** DATA FOR THE TASK follows **

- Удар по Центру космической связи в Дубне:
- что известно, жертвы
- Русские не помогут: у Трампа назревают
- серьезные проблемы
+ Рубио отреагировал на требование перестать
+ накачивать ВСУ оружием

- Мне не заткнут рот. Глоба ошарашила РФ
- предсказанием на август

** End of DATA FOR THE TASK **
** DATA FOR THE TASK follows **

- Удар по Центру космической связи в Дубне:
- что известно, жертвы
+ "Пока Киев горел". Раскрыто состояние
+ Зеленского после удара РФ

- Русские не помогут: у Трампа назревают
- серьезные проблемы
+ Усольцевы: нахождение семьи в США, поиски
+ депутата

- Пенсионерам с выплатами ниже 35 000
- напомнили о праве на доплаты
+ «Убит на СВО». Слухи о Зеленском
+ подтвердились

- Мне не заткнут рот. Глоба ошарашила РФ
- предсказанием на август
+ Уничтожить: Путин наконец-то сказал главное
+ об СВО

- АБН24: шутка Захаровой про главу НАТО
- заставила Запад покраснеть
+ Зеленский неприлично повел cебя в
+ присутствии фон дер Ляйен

** End of DATA FOR THE TASK **
** DATA FOR THE TASK follows **

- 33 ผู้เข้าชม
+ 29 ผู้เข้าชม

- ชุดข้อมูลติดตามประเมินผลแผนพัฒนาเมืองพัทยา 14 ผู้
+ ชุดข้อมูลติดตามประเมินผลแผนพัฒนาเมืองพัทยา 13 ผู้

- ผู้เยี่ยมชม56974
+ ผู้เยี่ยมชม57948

** End of DATA FOR THE TASK **

## TASK PROMPT:
Copy out all lines of the listing above that include "นผลแผนพ".

## RESPONSE:
- ชุดข้อมูลติดตามประเมินผลแผนพัฒนาเมืองพัทยา 14 ผู้
+ ชุดข้อมูลติดตามประเมินผลแผนพัฒนาเมืองพัทยา 13 ผู้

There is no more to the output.